Developing the Guidelines

The guidelines, published in the July 2010 Medicine & Science in Sports & Exercise, follow the 2008 release of HHS' Physical Activity Guidelines for Americans 8. But the panel suggested adaptations forexercise in people with different cancer types based on factors such as common adverse effects of treatment, for example, increased risk of bone fractures and cardiac side effects. Specific recommendatio—including the objectives and goals of a prescription for exercise training—and

contraindications for exercise are, however, available only for patients with breast, prostate, colon, gynecologic, and hematologic cancers, since they are the cancers for which

the panel felt there was sufficient evidence for such recommendations.

Two of the primary goals of exercise highlighted in the guidelines are improved body image 9 and body composition. In the case of the former, many cancer patients undergo extensive surgery or receive treatments that can alter their physical appearance and radically alter

feelings about things such as sexual attractiveness, said Dr. Schmitz. "There's good evidence in the literature that physical activity can improve body image, and that may be one mechanism through which exercise can improve quality of life," she explained. Body composition changes are common in many cancer patients, but the reasons can vary by cancer site. Some cancers, such as gastrointestinal and head and neck cancers, are typically associated with body wasting (loss of weight and muscle mass), so much so that it can be difficult for some patients to get up out of a chair. In this group, exercises that help build lean muscle are important.

But in breast cancer, where the bulk of the studies on physical activity have been performed, the systemic treatments patients often receive can lead to significant weight gain. In those patients, exercise "that is more useful for controlling body weight and losing fat, getting back to a healthy BMI," will be more important, Dr. Schmitz said.

The guidelines also make note of the suggestive evidence 10—but by no means definitive

evidence—in breast and colorectal cancer that regular exercise after treatment improves

progression-free and overall survival. As the data continue to emerge in this area, a

prescription for exercise could be "an adjunct to curative care," said Dr. Schmitz.

But Dr. Courneya acknowledged that the jury is still out on survival, calling the data "exciting" but "still experimental."
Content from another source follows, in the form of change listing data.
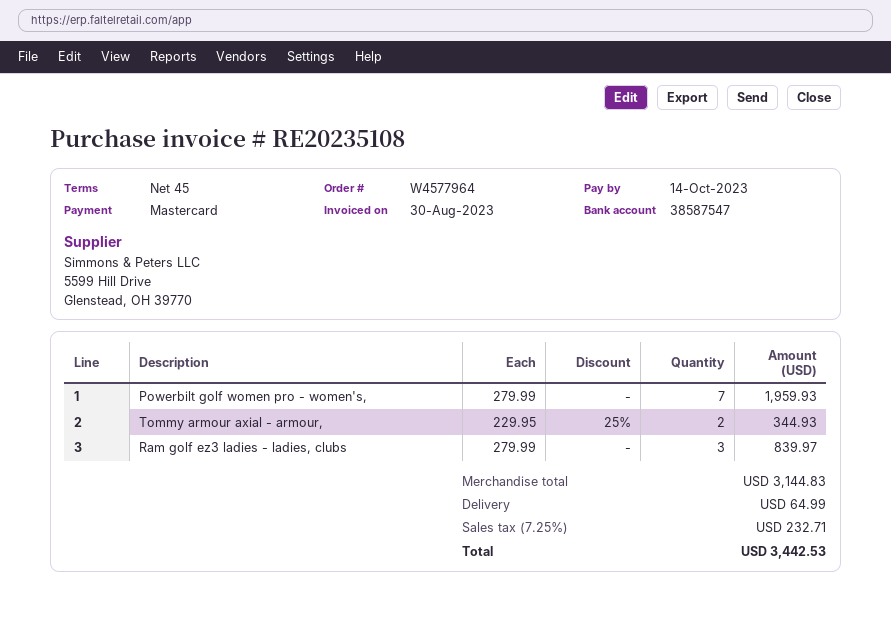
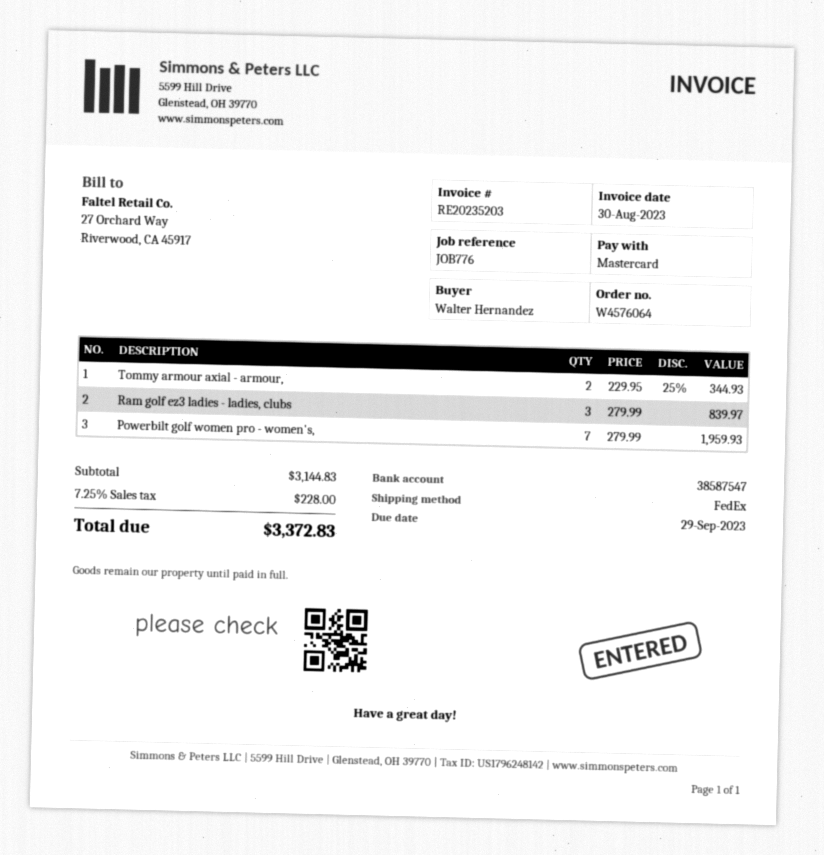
order number: W4577964 -> W4576064
invoice number: RE20235108 -> RE20235203
due date: 2023-10-14 -> 2023-09-29
shipping: 64.99 -> none
tax: 7.25% = 232.71 -> 7.25% = 228.00
total: 3442.53 -> 3372.83

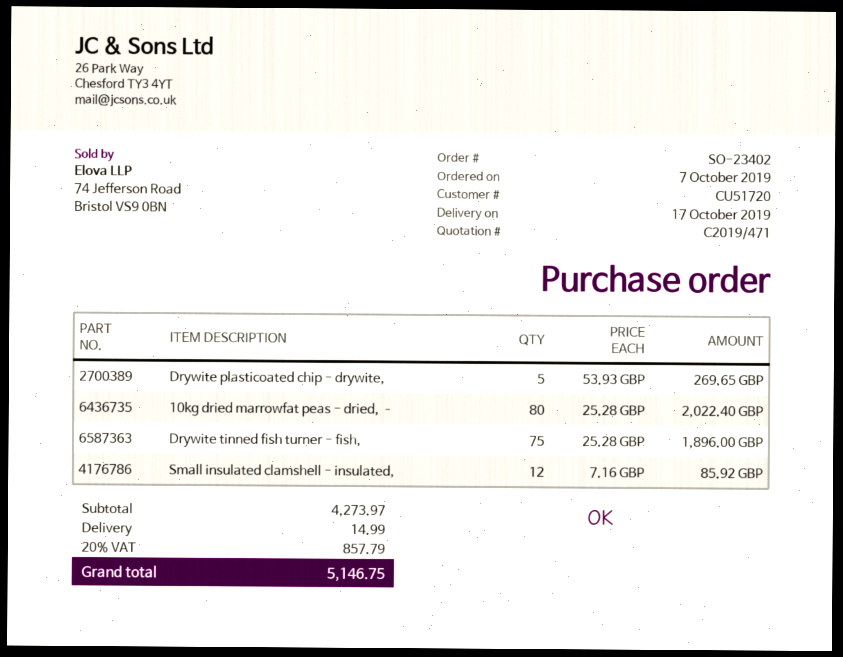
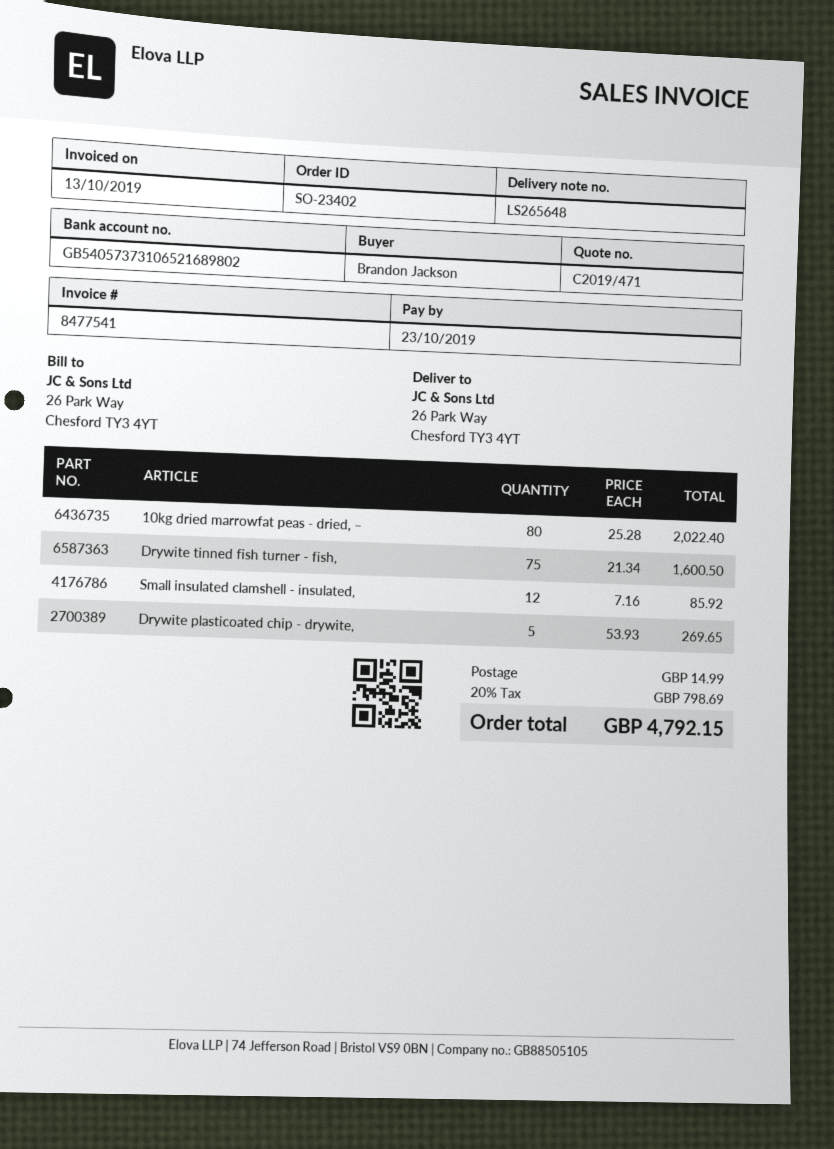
Drywite tinned fish turner - fish,: 75 x 25.28 = 1896.00 -> 75 x 21.34 = 1600.50
tax: 20% = 857.79 -> 20% = 798.69
total: 5146.75 -> 4792.15

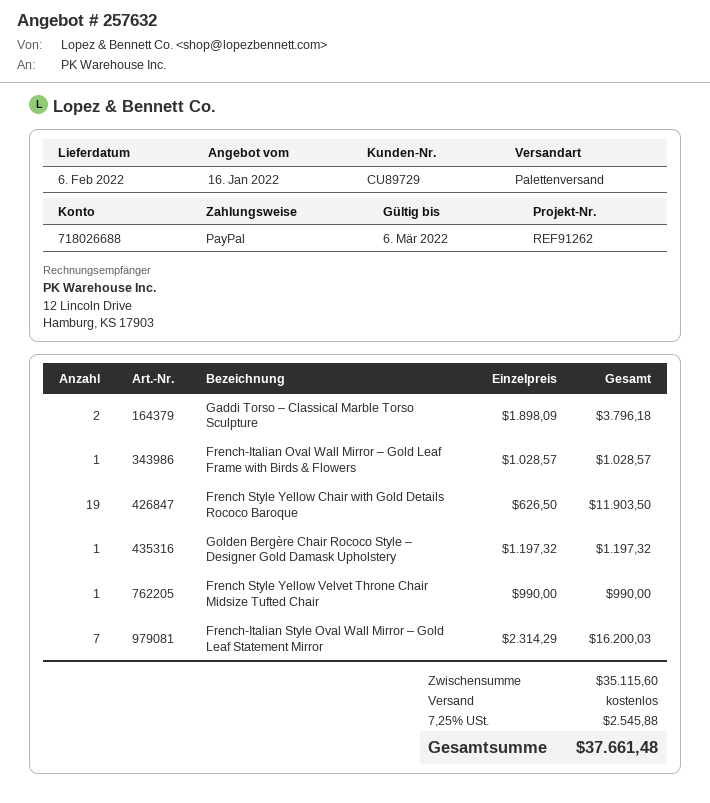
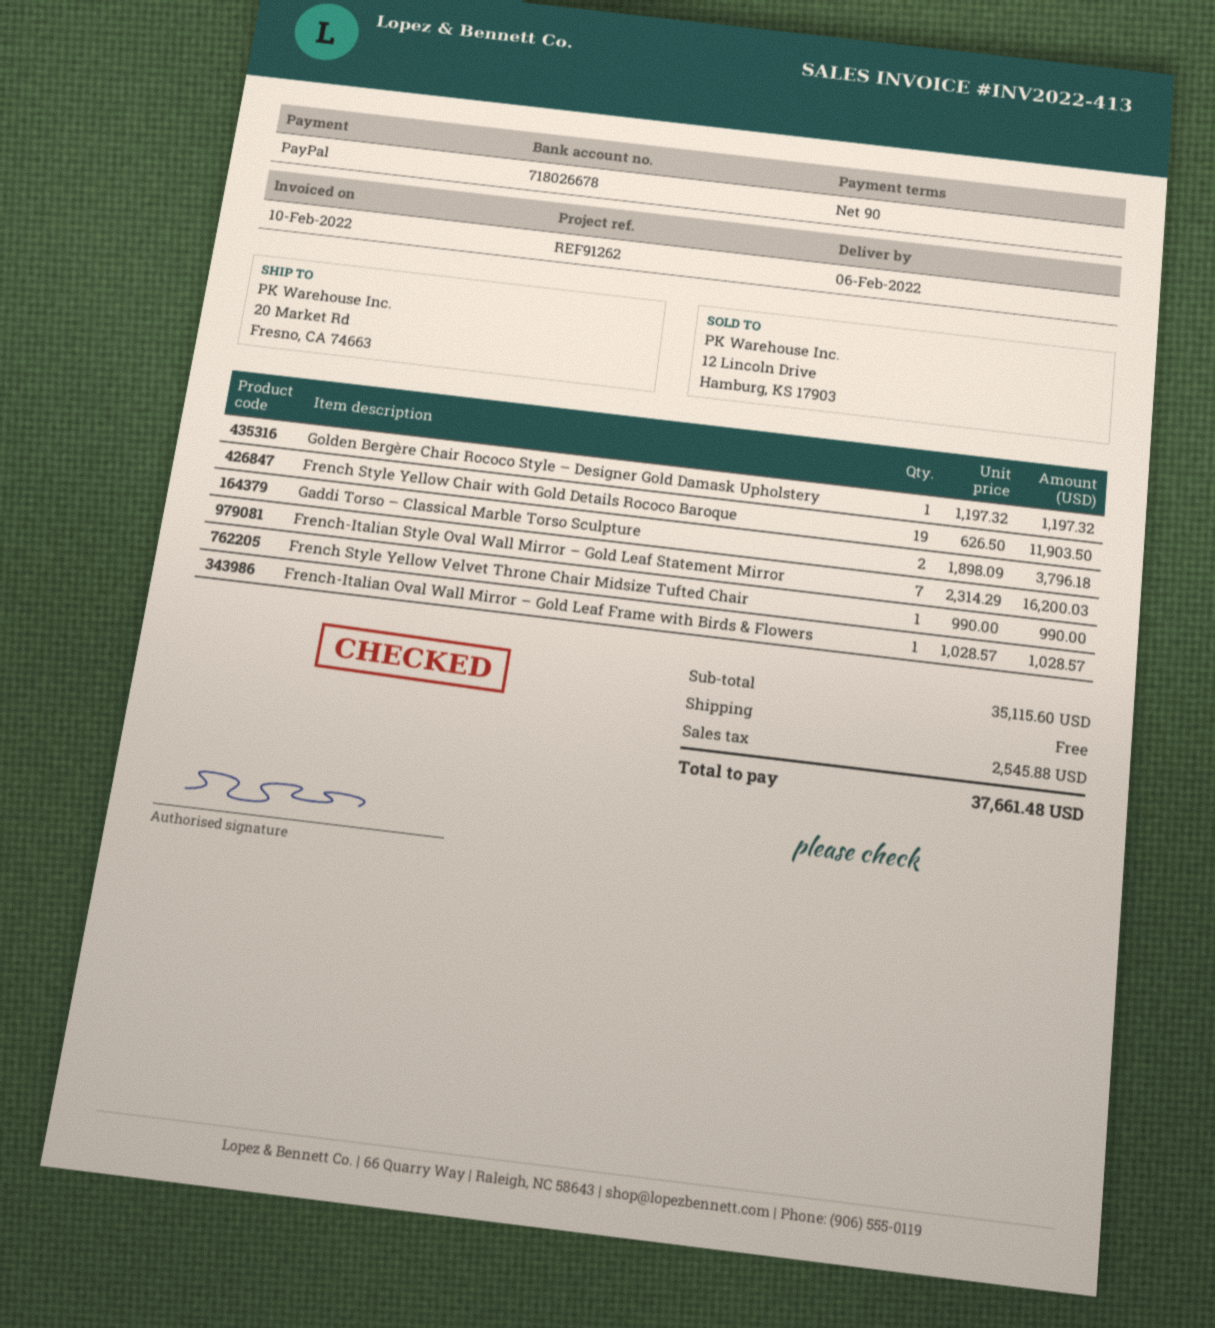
bank account: 718026688 -> 718026678

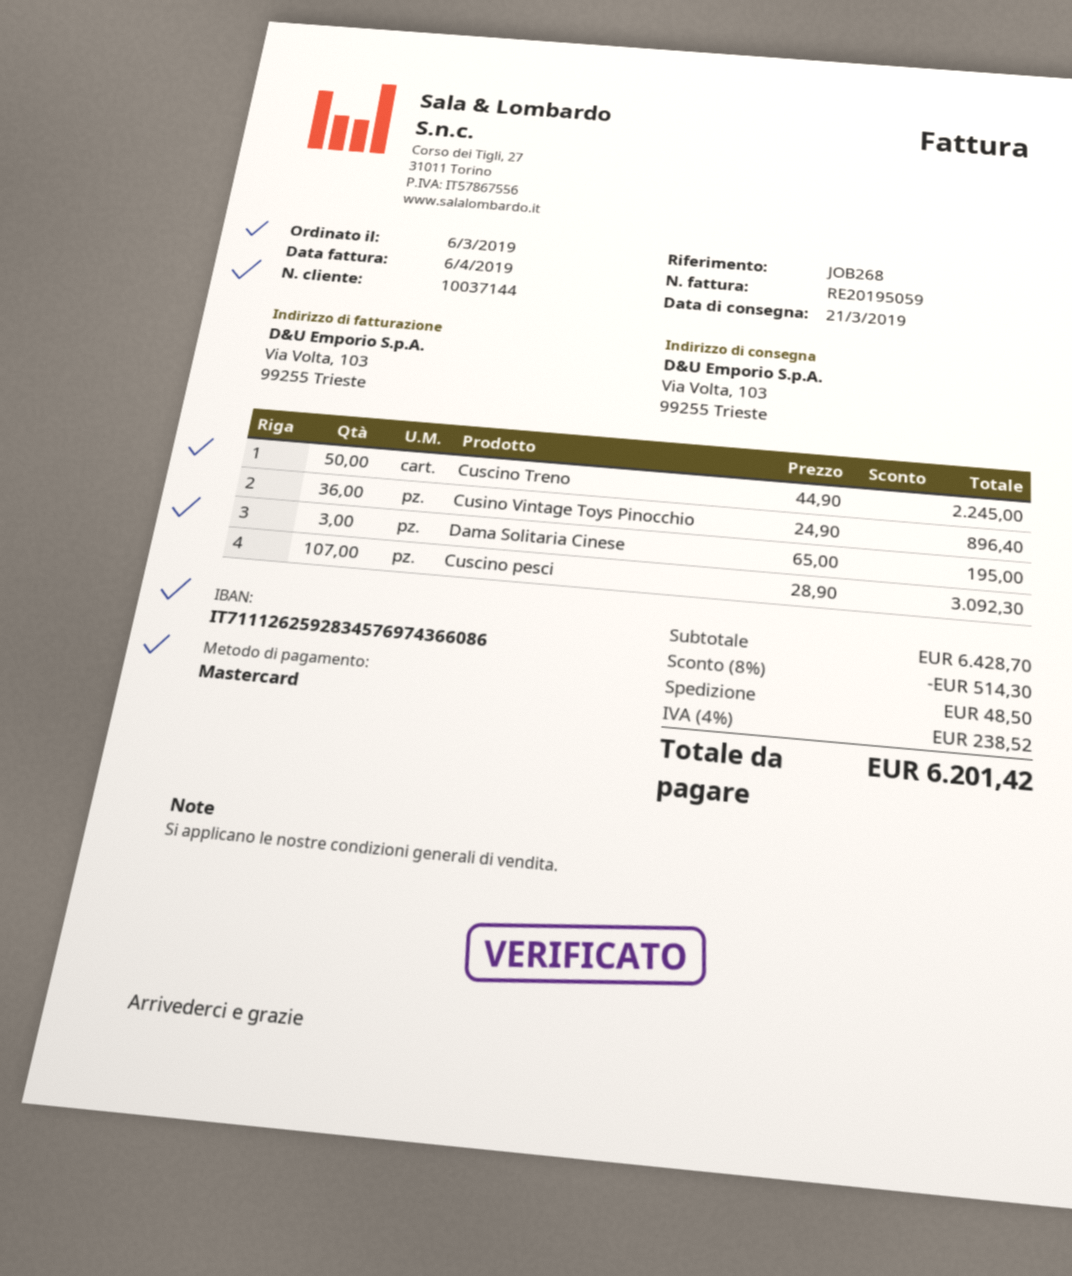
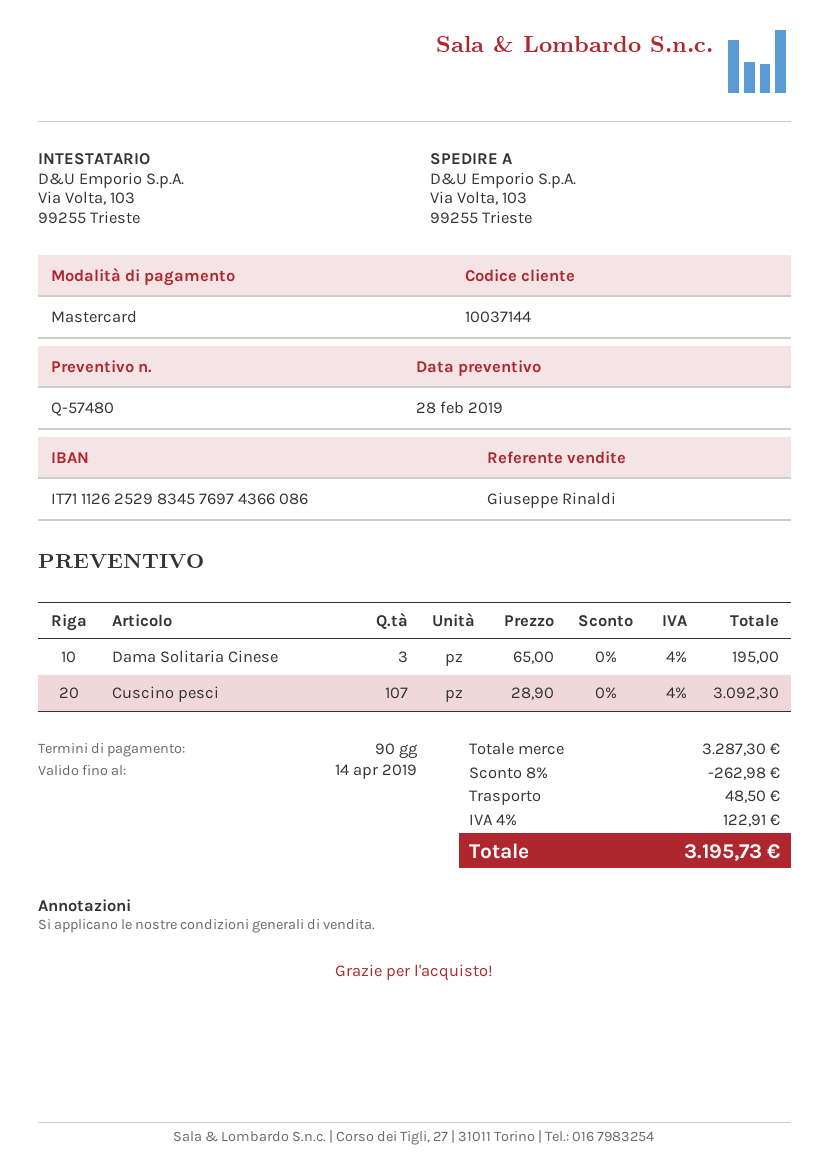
bank account: IT7111262592834576974366086 -> IT7111262529834576974366086
Cuscino Treno: 50 x 44.90 = 2245.00 -> none
Cusino Vintage Toys Pinocchio: 36 x 24.90 = 896.40 -> none
subtotal: 6428.70 -> 3287.30
discount: 8% = 514.30 -> 8% = 262.98
tax: 4% = 238.52 -> 4% = 122.91
total: 6201.42 -> 3195.73

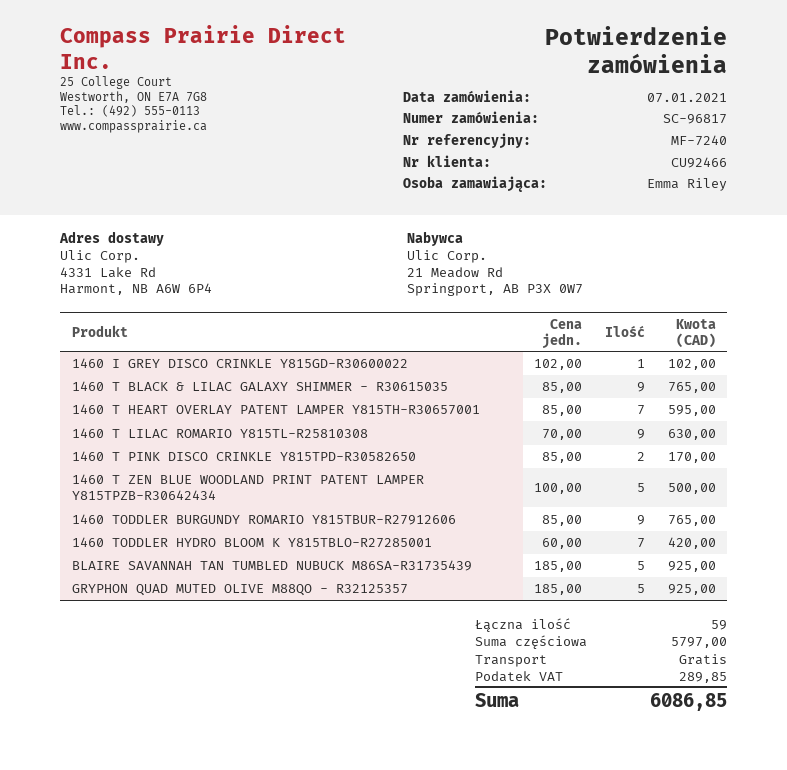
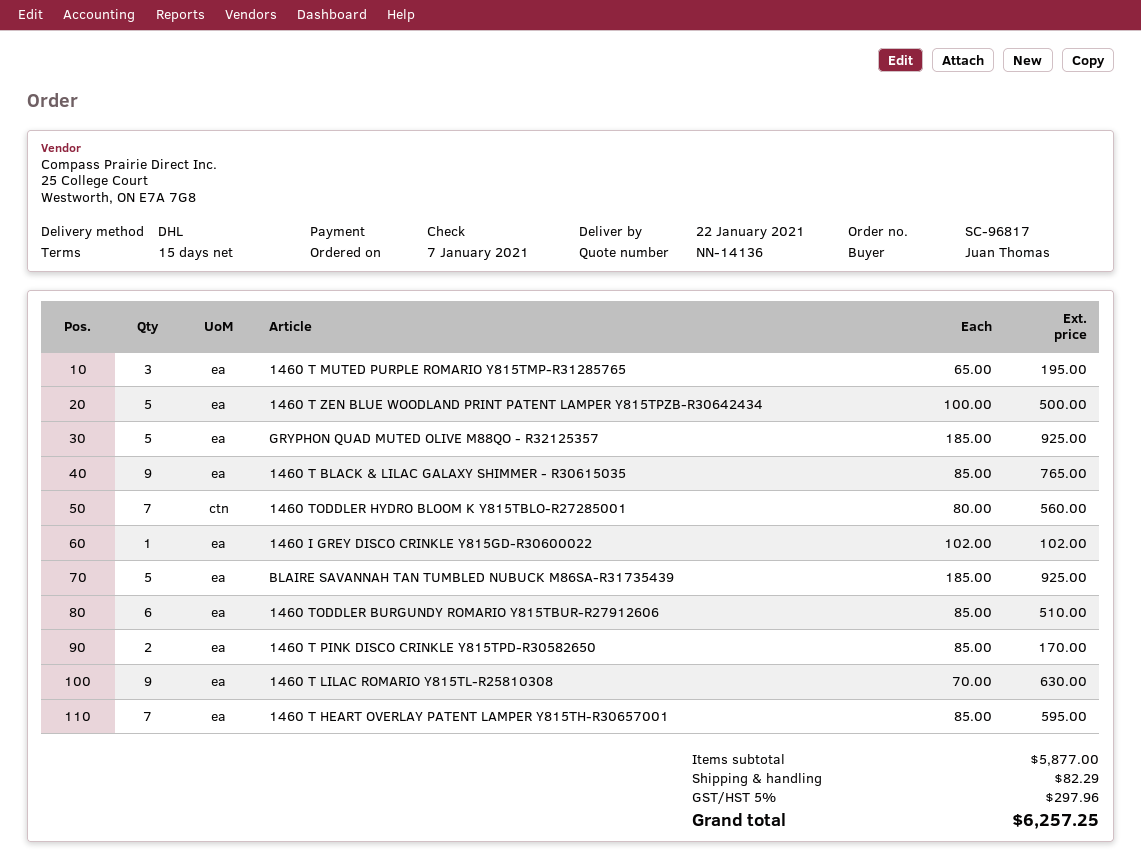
ordered by: Emma Riley -> Juan Thomas
1460 TODDLER BURGUNDY ROMARIO Y815TBUR-R27912606: 9 x 85.00 = 765.00 -> 6 x 85.00 = 510.00
1460 TODDLER HYDRO BLOOM K Y815TBLO-R27285001: 7 x 60.00 = 420.00 -> 7 x 80.00 = 560.00
1460 T MUTED PURPLE ROMARIO Y815TMP-R31285765: none -> 3 x 65.00 = 195.00
subtotal: 5797.00 -> 5877.00
shipping: 0.00 -> 82.29
tax: 289.85 -> 297.96
total: 6086.85 -> 6257.25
Putting Exercise into Action

There are numerous issues to address before physical activity becomes proactively integrated

into treatment or survivorship plans, including insurance coverage of exercise training;

educating oncologists, other clinicians, and patients about the benefits of exercise; and

expanding the ranks of fitness professionals who understand the issues and needs faced by

cancer patients and survivors.

From her perspective, said Marilyn McAllister, a trainer from Boise, ID, who often works

with breast cancer survivors in her own studio and at a local hospital, the environment

around exercise and cancer is improving, but more progress needs to be made. In her

experience, physicians often are "too swamped" dealing with day-to-day patient care issues

to learn about or discuss exercise with their patients. "And patients, when they first start

treatment, are just overwhelmed with information, so handing them a piece of paper with

information about yoga or strength training isn't very helpful."

Several initiatives are under way to expand the supply of fitness professionals with cancer-

specific training. ACSM and the American Cancer Society (ACS) have a certification

program 11 for trainers who want to work with cancer patients and survivors, and Dr.

Schmitz helped ACSM develop a new, six-session cancer exercise trainer certification

Webinar 12. In addition, the Lance Armstrong Foundation has partnered with the YMCA 13

to help train fitness staff at YMCAs across the country to work with and meet the needs of

cancer survivors.

Helping any of her clients improve their fitness is gratifying, said McAllister, an

ACSM/ACS-certified cancer trainer, but working with cancer patients and survivors offers

some unique rewards. "Everybody benefits from exercise, but it can be so dramatic in cancer

patients," she said. "It doesn't take much training to produce big results in their lives."